All of a sudden, we're brought back to what is really important. A few weeks ago we were discussing matters of bio-terrorism and small pox and all those other initiatives, and then all of a sudden, bingo, nature raises its head again and we have an epidemic almost circling the globe, I suppose, and maybe if we knew more about it, would be identified as
SARS. This always gets my attention, because my grandfather on my father's side died in 1919 coming up Halifax Harbour with what was then referred to as the Spanish flu.
Just when we think we're getting very sophisticated and getting a lot of these initiatives, these challenges to health, particularly in the area of infectious diseases, all of a sudden, if it wasn't for the war on Iraq overtaking most of the electronic and print media, I'm sure SARS would be filling a lot of those pages, more than what it already is. We are trying to follow those issues as well, in context, as we follow the issues at home, the more bread-and-butter issues of everyday living that Nova Scotians call on their health system to provide and meet their basic needs.

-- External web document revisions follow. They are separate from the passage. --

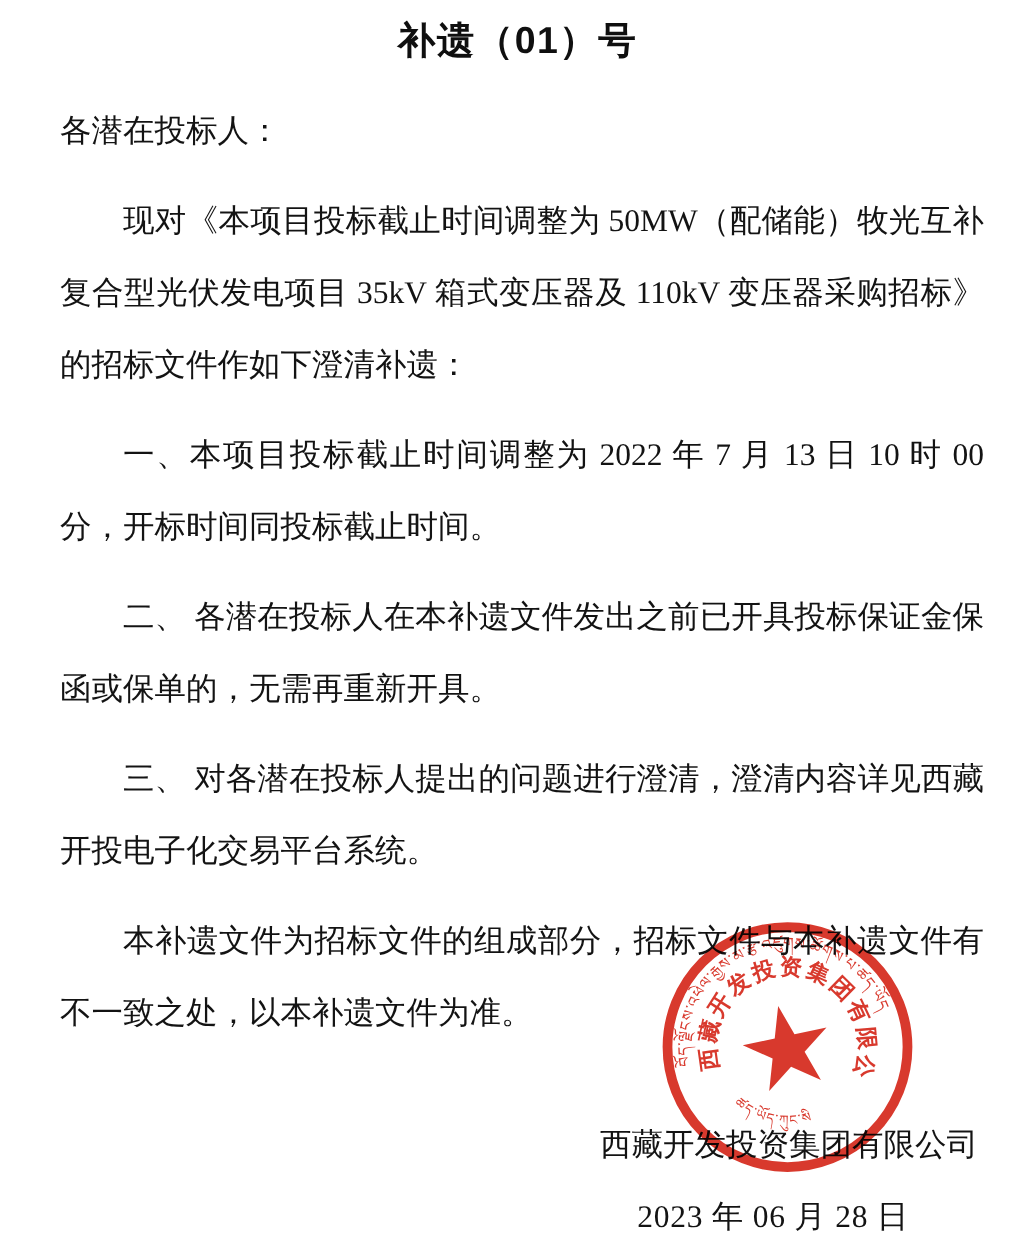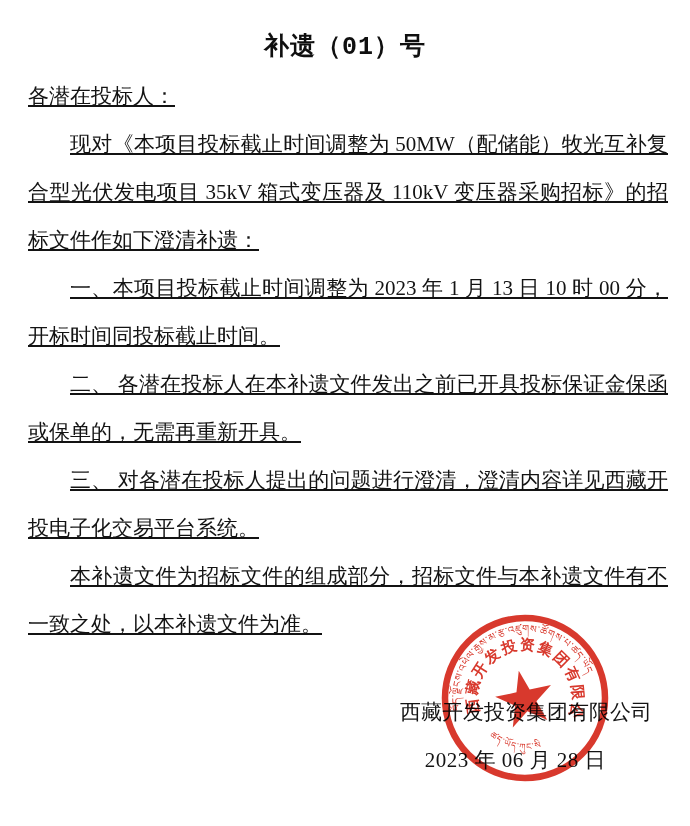"补遗（01）号" .doc-title { font-family: Liberation Mono, monospace -> Liberation Sans, sans-serif; padding-top: 29px -> 8px }
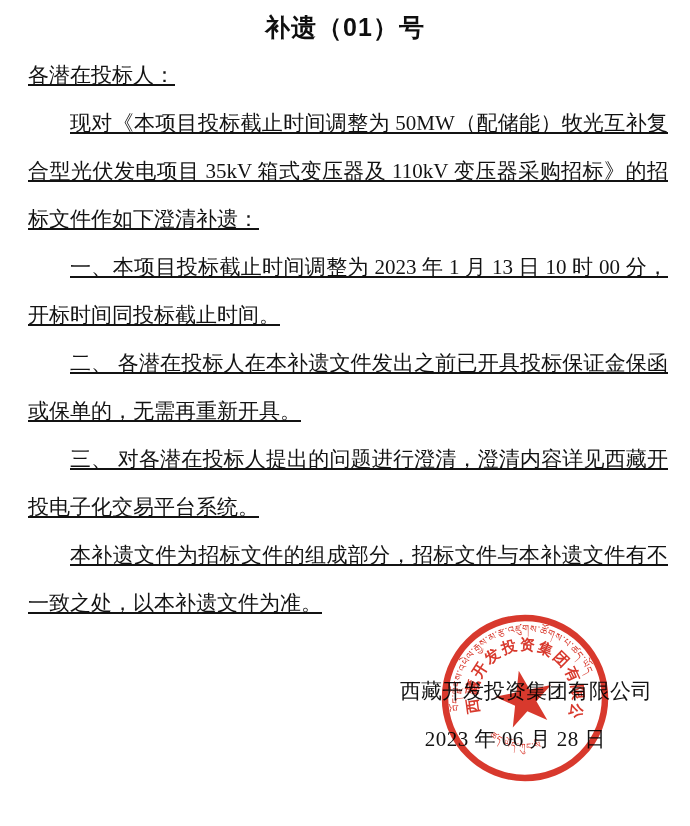"各潜在投标人：" .body-text p { margin: 0 -> 12px; text-decoration: underline -> none }
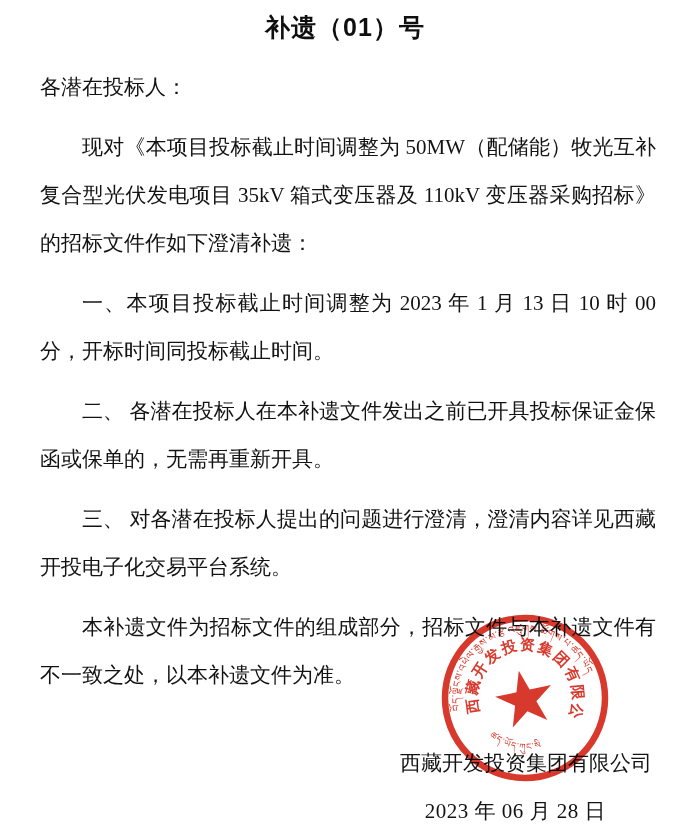"一、本项目投标截止时间调整为 2023 年 1 月" p { text: 2023 年 1 -> 2022 年 7 }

The minister starts by speaking in terms of her plan, Your Health Matters. It's a nice brochure, a nice press conference, much participation. I particularly enjoyed the participation of the deputy minister. I had never seen a deputy minister - I wish I had a couple of them. I had three deputy ministers when I was there, over a period of time, but I never had one who was so supportive during a press conference. He would even hold up his hand when the minister was asked a question, and he answered the question. I really want to just comment on the quality of her choice - I don't know, I guess she didn't play a part in the choice - of the deputy minister, certainly he spoke very well.
I did want to make another comment a little later on - in fact I will mention it now because I really do think that the deputy and all the other staff are really doing a great job in that department. It's very challenging for staff. I tried to say a nice thing one day about the deputy minister in a press release. It had to do with the physician training at the Dalhousie Medical School, and there were some discussions, obviously ongoing, between the Department of Health and the medical school. These are always very interesting. They're not really talked about often in public, which is just as well, I would think. I supported the deputy minister and thought it was a good initiative. He was speaking out about the importance of this but also the importance of being responsible, and the cost of doing this. I don't think anybody ever knew or could figure out how much it costs to train a medical student to become a doctor. There are all kinds of figures around. I'm not sure that is known.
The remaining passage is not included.